第九十一話 説明回(周辺)
最近は生活リズムが整って来た。眠いけどね…
これで説明回は終わりかなー。どぞ
「と言ってもまだ探索は全然進んどらんから言えることも少ないんやけどな」
そう前振りして街の周りをなぞる。
「まずこの街があるのはシェル草原や。ミウ命名やな」
そのまま指を草原から来た方向に移す。
「こっちはスグルの報酬で手に入れた鉱山やな。
今は確か銀と少量やけどミスリルが採れとったはず。
それでもプレイヤー全員が少しずつでも掘ったら一瞬で潰れるやろうから国有地として管理することにしとる。
鉱山があるのはアツクナイ砂漠やな。ここはスグル命名や」
そこでみんながスグルに呆れたような目を向けてくる。
なんでそんな名前付けたんだ、と言いたげでゆいだけがツボに入ったようで笑うのを隠そうとしているのか、息を潜めているが肩が揺れているので全くの無意味である。

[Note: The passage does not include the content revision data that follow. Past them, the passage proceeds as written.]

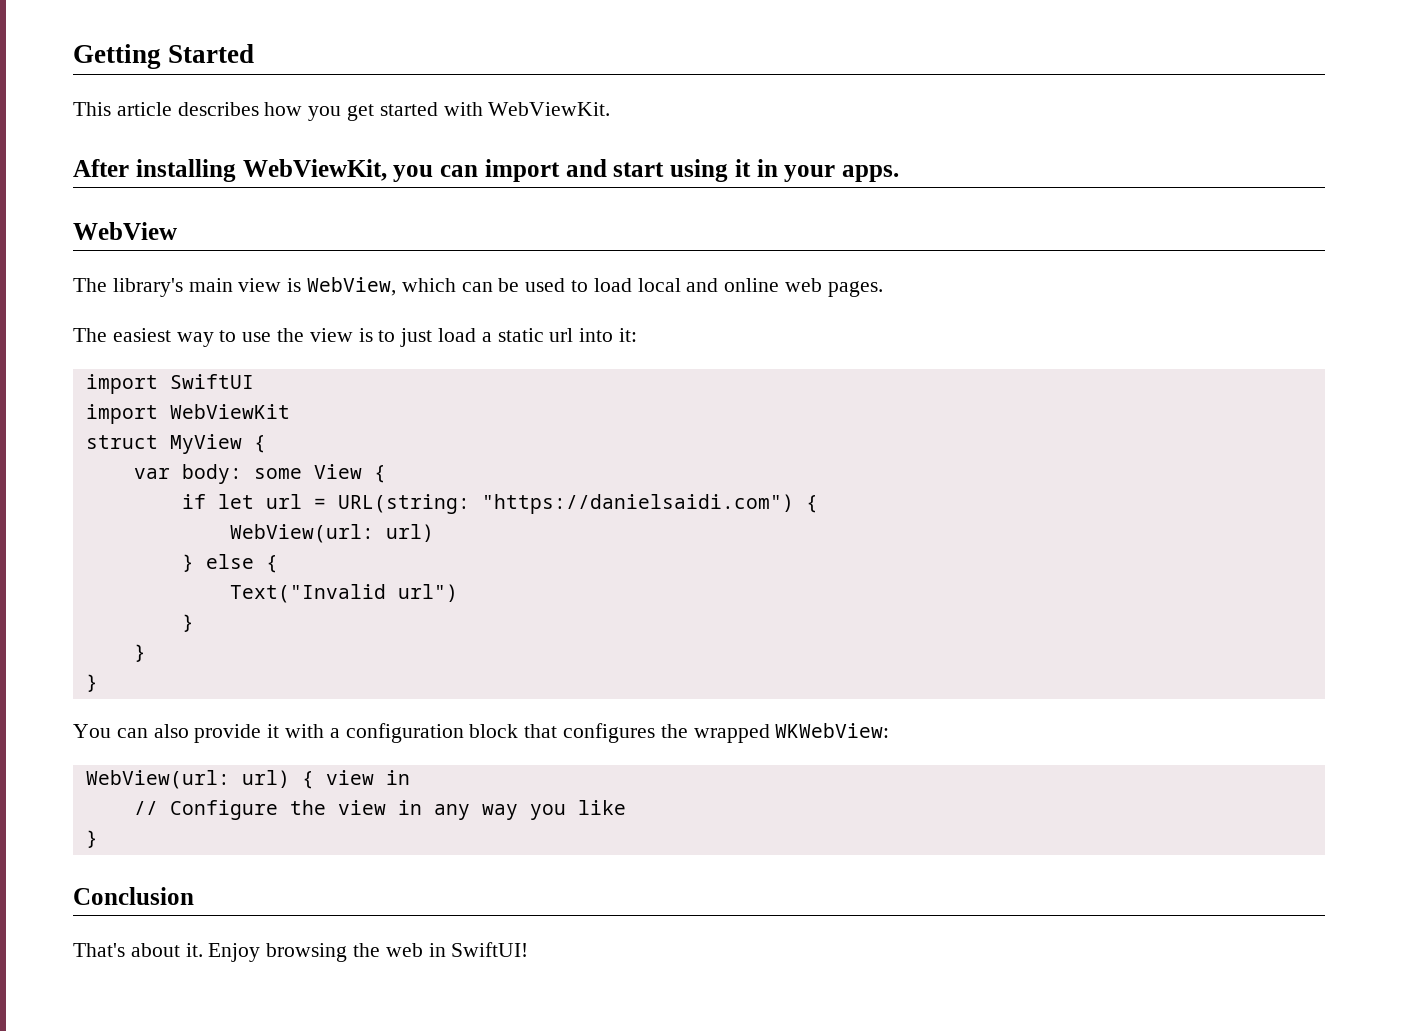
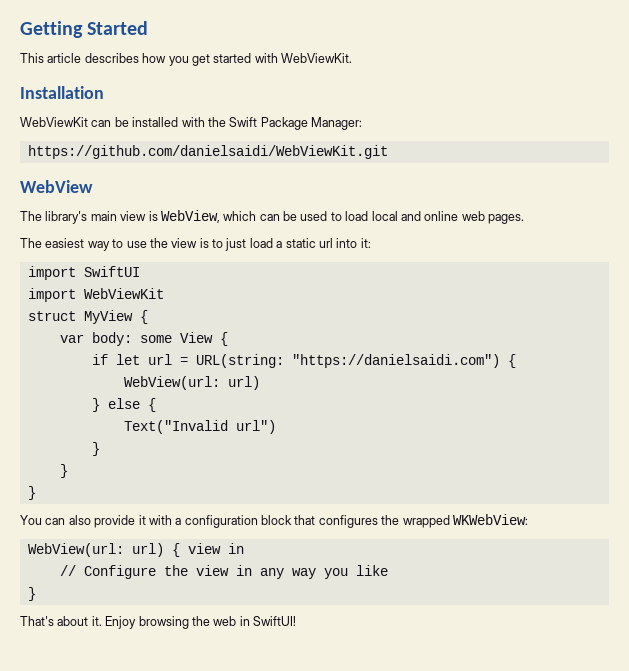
[73,159,899,182] After installing WebViewKit, you can import and start using it in your apps. -> [20,86,104,99] [20,117,362,130] [27,145,388,159] Installation // WebViewKit can be installed with the Swift Package Manager: // https://github.com/danielsaidi/WebViewKit.git
[73,887,194,905] // Conclusion -> (36, 594) none

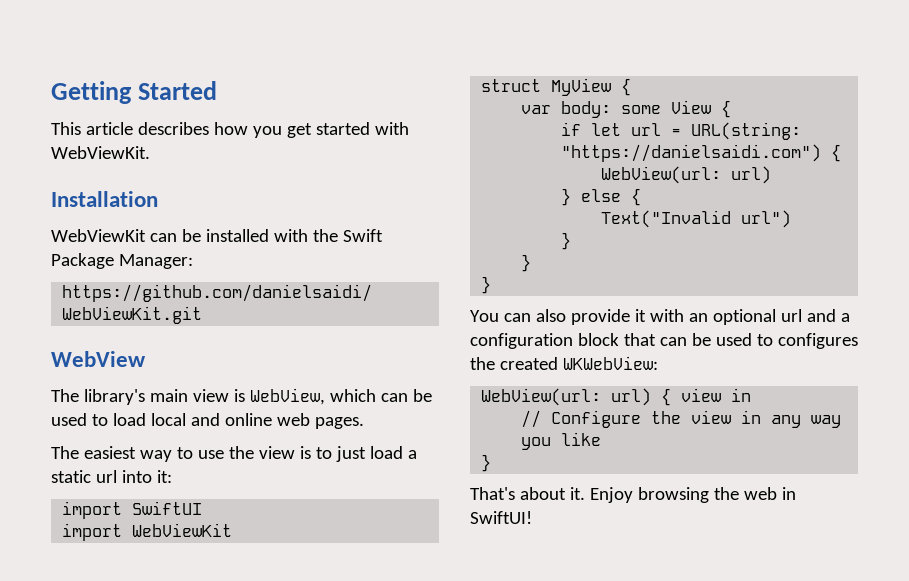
[175,515,316,528] a configuration block that -> [688,309,850,325] [470,333,773,349] an optional url and a configuration block that can be used to
[402,515,450,528] wrapped -> [499,357,558,370] created

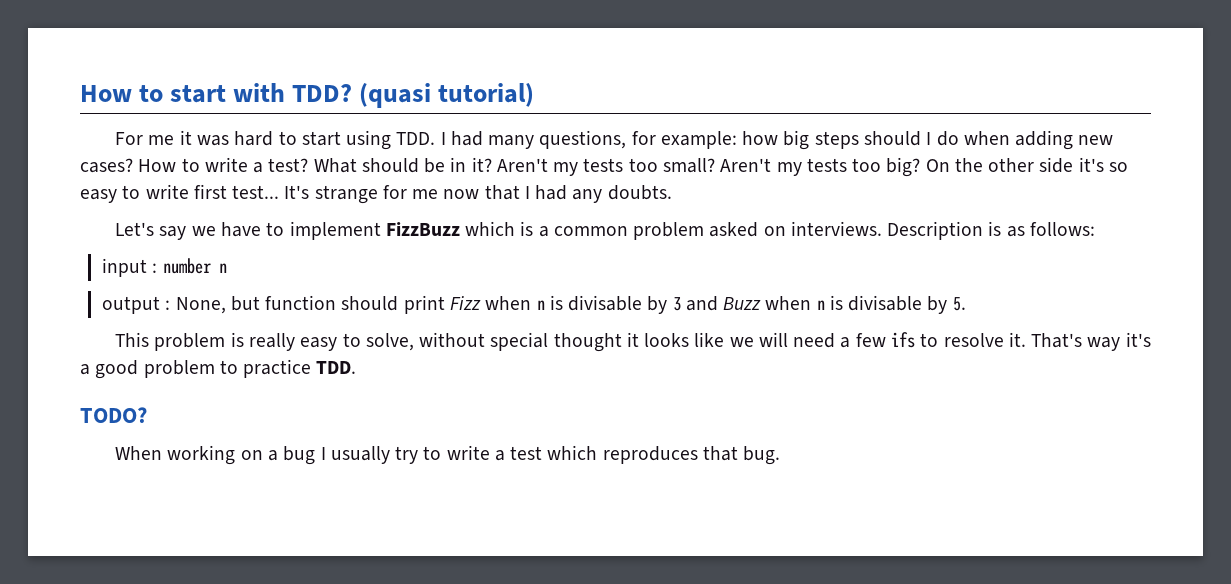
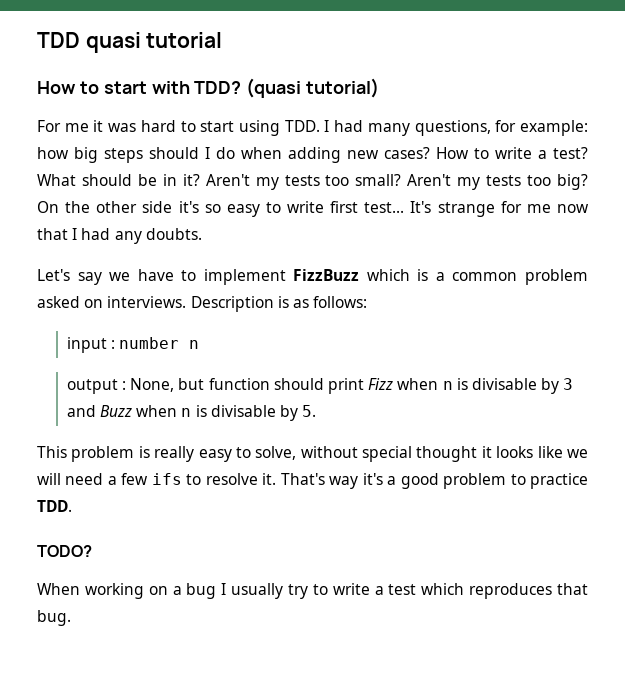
(80, 93) none -> [37,32,223,53] TDD quasi tutorial //

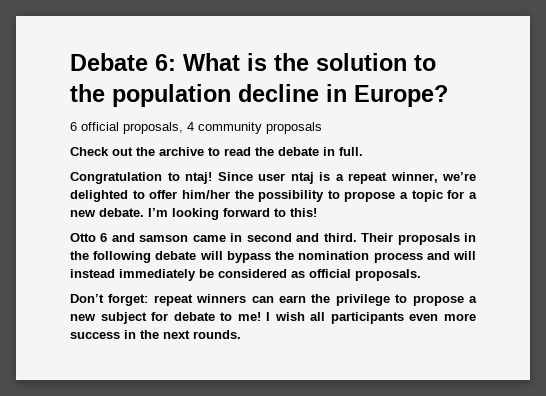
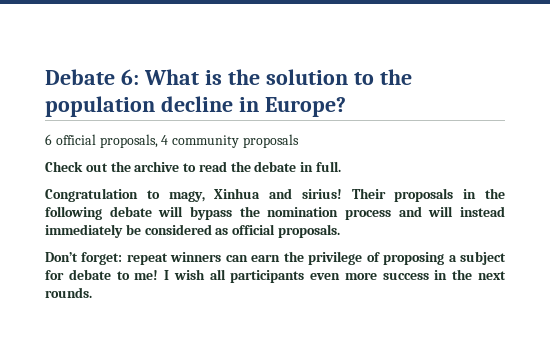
[185,172,476,184] [70,190,477,202] [70,208,317,220] [70,233,357,242] ntaj! Since user ntaj is a repeat winner, we’re delighted to offer him/her the possibility to propose a topic for a new debate. I’m looking forward to this! // Otto 6 and samson came in second and third. -> [168,188,342,202] magy, Xinhua and sirius!
[395,294,477,306] [70,314,96,321] to propose a new -> [366,252,457,265] of proposing a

次に指差すのは東から南をまたいで西の端までずっと続いている森。
「この森はまだ名前付けとらんやろ。
なんちゃら樹海って付けたい奴おるか?」
「……他にいないらしいからボクが付けてもいいかな?」
誰も手をあげないでいるのをみてとってぃがスッと手をあげた。
前にも名付けをしたいと言っていたしとってぃならネーミングセンス壊滅的なスグルよりマシな名前も出せるだろう。
「それじゃあねー、アイリスの樹海ってことで。
あそこに生えてる果物が美味しいんだよね」
とってぃがそう言った瞬間ピカッと光る。
前にミウが名付けをした時も光ったからこれで名付けは完了したのだろうと思う。
(それにしても……もしかして俺の名付けだけ際立ってないか?あの時もう少し考えればよかったか……?)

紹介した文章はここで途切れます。